Cuando nadie cuida nada y todos actúan como si no pasara nada

Me siento a comer en la terraza de un bar. Nada especial. Un sitio al que voy a menudo, de esos en los que uno entra sin expectativas porque ya sabe lo que hay. La comida no es gran cosa, pero es cómoda. O lo era.

A mi lado, una mesa decide ambientar la comida. No con conversación, no con risas, sino con vídeos de móvil a todo volumen. Audios, música, mensajes. Todo junto. Todo fuerte. Como si la terraza fuera una extensión de su salón y los demás estuviéramos allí para acompañar el ruido.

Nadie dice nada. Yo tampoco. No porque esté bien, sino porque ya sabemos cómo funciona esto. El que molesta actúa con tranquilidad. El que intenta mantener un mínimo de convivencia es el que se lo piensa dos veces.

Pido la comida. Me traen el pan. Blando, pasado, sin ganas. Miro alrededor. Otras mesas tienen otro tipo de pan. Mejor. Más reciente. No es grave, pero es significativo. Cuando te conviertes en cliente habitual, parece que dejas de ser cliente para pasar a ser costumbre. Y la costumbre, al parecer, se cuida menos.

Pido un café corto. Lo digo claro. Café corto. Me traen un café largo, de esos que parecen una infusión con recuerdos de café. No es la primera vez. Tampoco será la última. Ya ni preguntan. Ya deciden por ti.

Y ahí es cuando uno entiende que el problema no es el pan ni el café ni el móvil. El problema es el mismo en todas partes: la falta de respeto en lo pequeño. Nadie cuida las normas básicas. Nadie cuida al que tiene delante. Nadie se para a pensar que quizá el otro espera, como mínimo, ser tenido en cuenta.

El cliente no se cuida. El entorno no se cuida. La convivencia no se cuida. Todo funciona por inercia. Y la inercia suele ir cuesta abajo.

Lo curioso es que luego nos sorprendemos cuando alguien se enfada, cuando el ambiente está tenso o cuando todo parece un poco más desagradable de lo necesario. Pero la explicación es sencilla. El respeto no se pierde de golpe. Se va desgastando a base de pequeños gestos ignorados.
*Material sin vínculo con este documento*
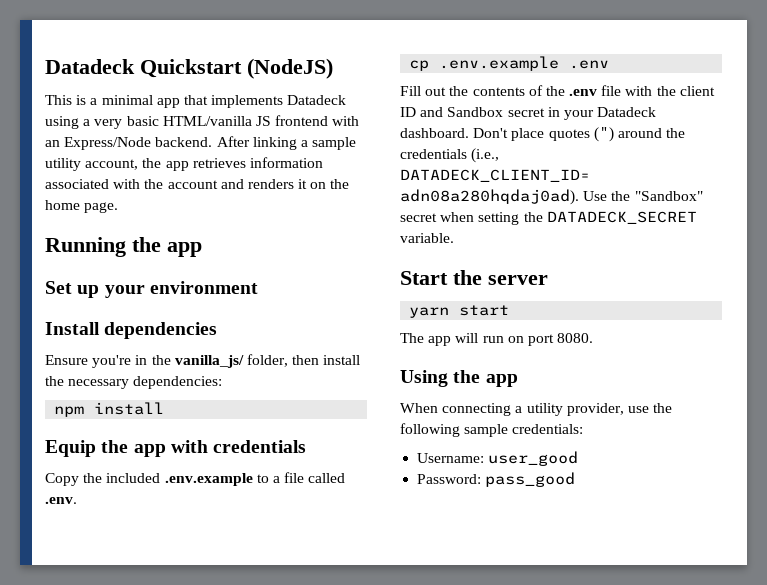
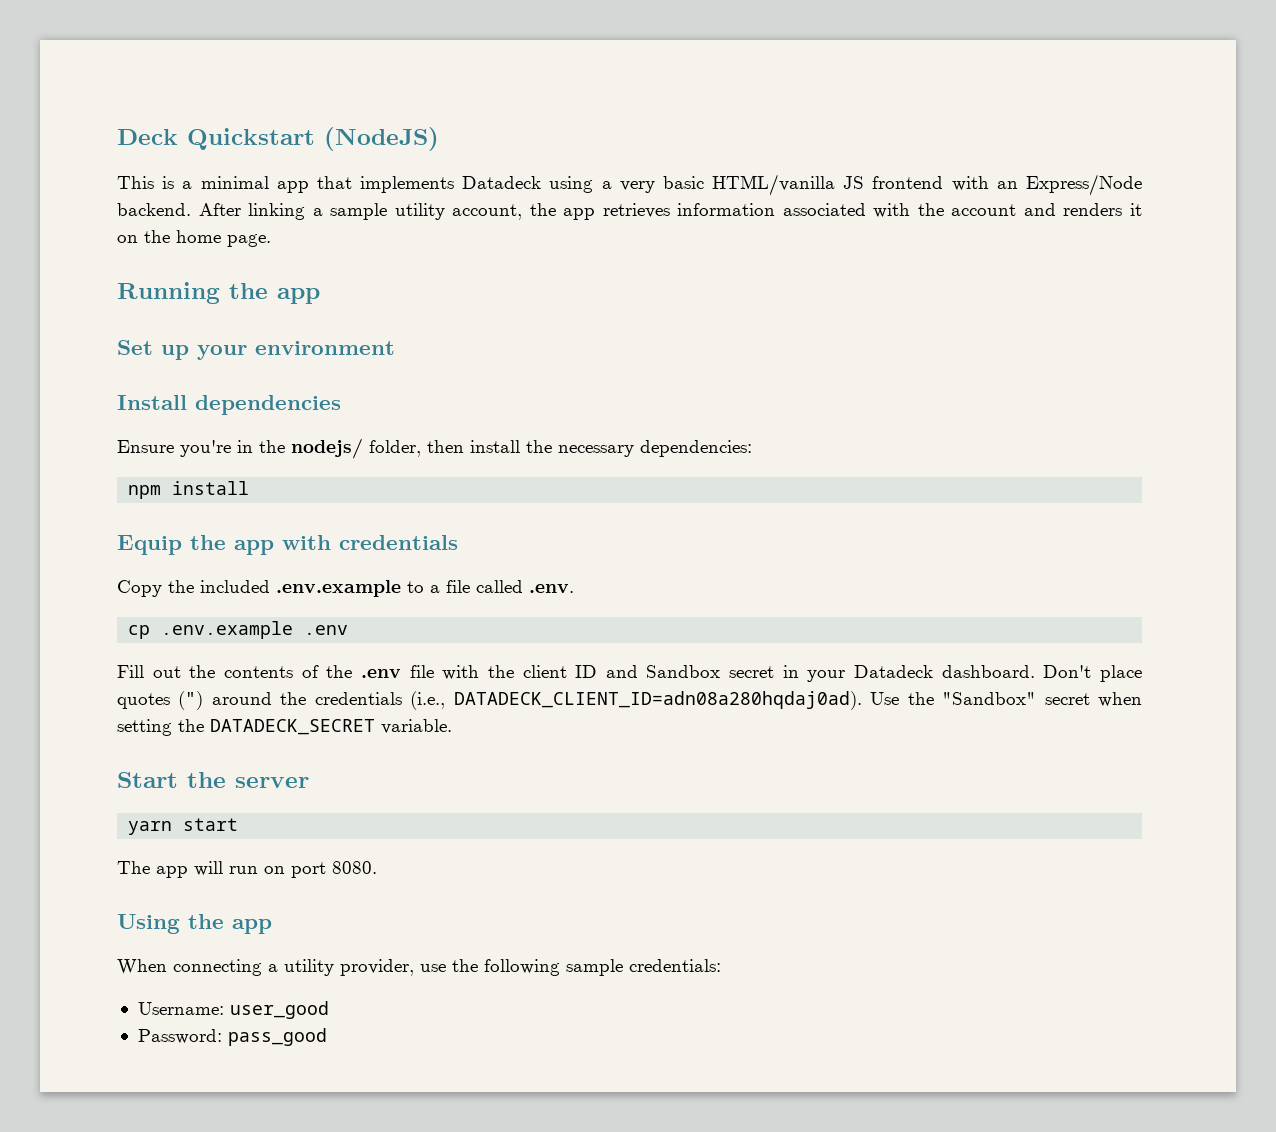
- Datadeck Quickstart (NodeJS)
+ Deck Quickstart (NodeJS)
- Ensure you're in the vanilla_js/ folder, then install the necessary dependencies:
+ Ensure you're in the nodejs/ folder, then install the necessary dependencies:

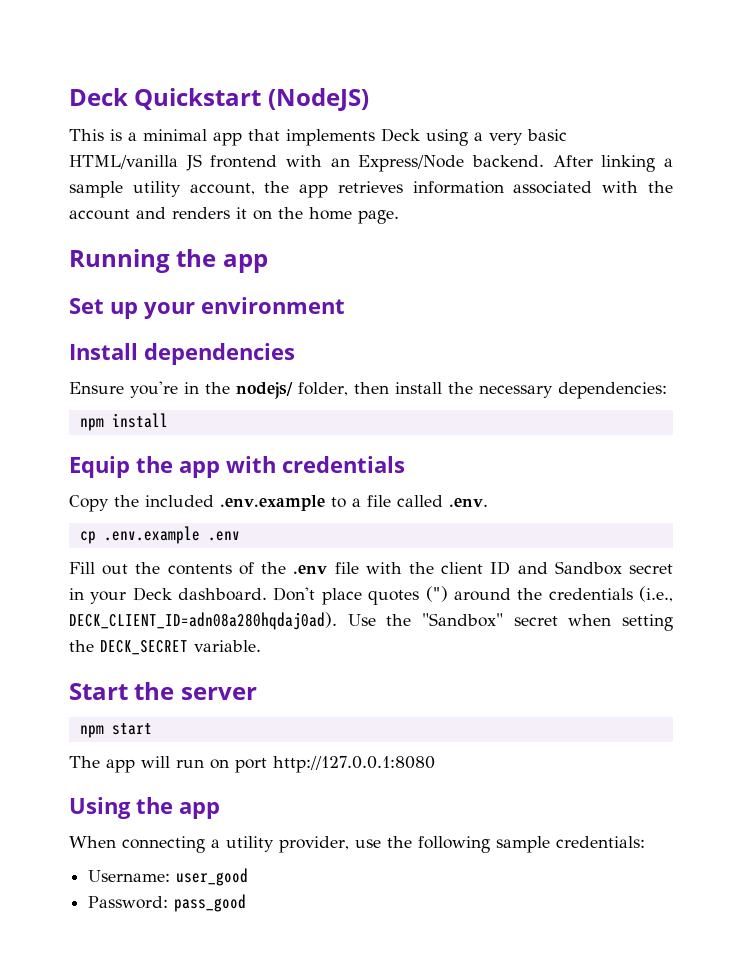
- This is a minimal app that implements Datadeck using a very basic HTML/vanilla JS frontend with an Express/Node backend.
+ This is a minimal app that implements Deck using a very basic HTML/vanilla JS frontend with an Express/Node backend.
- Fill out the contents of the .env file with the client ID and Sandbox secret in your Datadeck dashboard.
+ Fill out the contents of the .env file with the client ID and Sandbox secret in your Deck dashboard.
- Don't place quotes (") around the credentials (i.e., DATADECK_CLIENT_ID=adn08a280hqdaj0ad).
+ Don't place quotes (") around the credentials (i.e., DECK_CLIENT_ID=adn08a280hqdaj0ad).
- Use the "Sandbox" secret when setting the DATADECK_SECRET variable.
+ Use the "Sandbox" secret when setting the DECK_SECRET variable.
- yarn start
+ npm start
- The app will run on port 8080.
+ The app will run on port http://127.0.0.1:8080

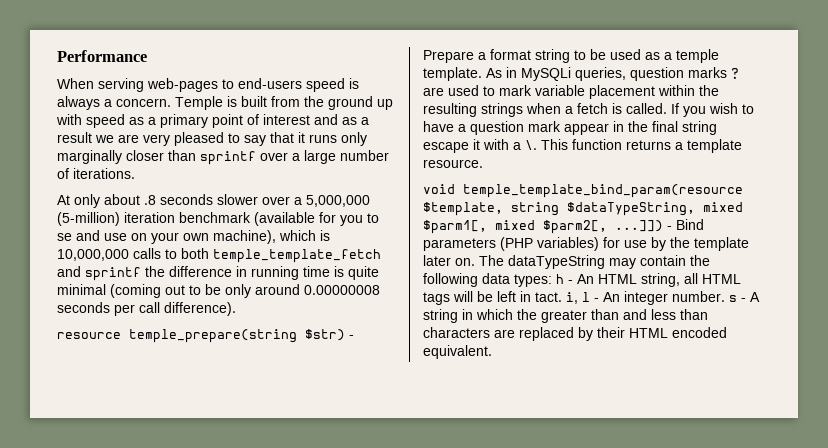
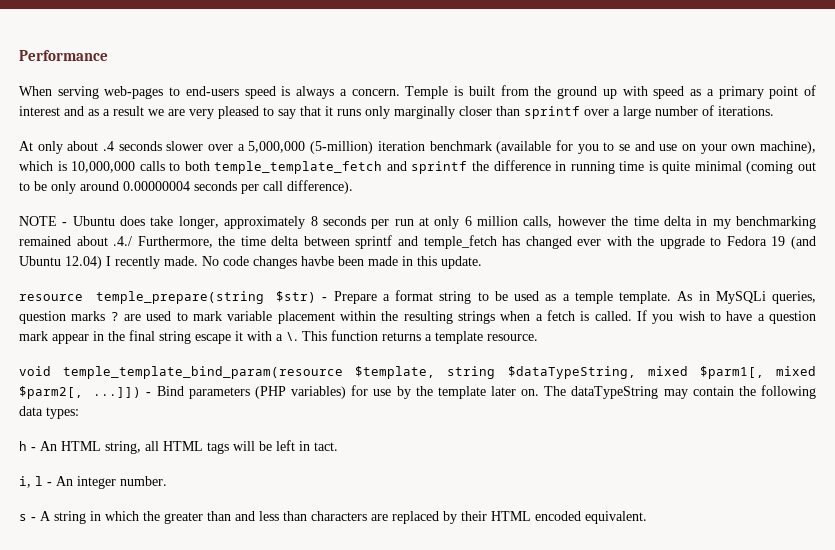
- At only about .8 seconds slower over a 5,000,000 (5-million) iteration benchmark (available for you to se and use on your own machine), which is 10,000,000 calls to both temple_template_fetch and sprintf the difference in running time is quite minimal (coming out to be only around 0.00000008 seconds per call difference).
+ At only about .4 seconds slower over a 5,000,000 (5-million) iteration benchmark (available for you to se and use on your own machine), which is 10,000,000 calls to both temple_template_fetch and sprintf the difference in running time is quite minimal (coming out to be only around 0.00000004 seconds per call difference).
+ NOTE - Ubuntu does take longer, approximately 8 seconds per run at only 6 million calls, however the time delta in my benchmarking remained about .4./ Furthermore, the time delta between sprintf and temple_fetch has changed ever with the upgrade to Fedora 19 (and Ubuntu 12.04) I recently made. No code changes havbe been made in this update.
- The dataTypeString may contain the following data types: h - An HTML string, all HTML tags will be left in tact. i, l - An integer number. s - A string in which the greater than and less than characters are replaced by their HTML encoded equivalent.
+ The dataTypeString may contain the following data types:
+ h - An HTML string, all HTML tags will be left in tact.
+ i, l - An integer number.
+ s - A string in which the greater than and less than characters are replaced by their HTML encoded equivalent.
El móvil a todo volumen. El pan que no toca. El café que no se escucha. Detalles. Siempre detalles. Hasta que un día te das cuenta de que ya no eres cliente, ni vecino, ni compañero. Eres solo alguien más al que nadie presta atención.

Y entonces entiendes que el verdadero problema no es que la comida sea mala. Es que nadie se molesta en hacerlo mejor.

Ni con las normas, ni con las personas.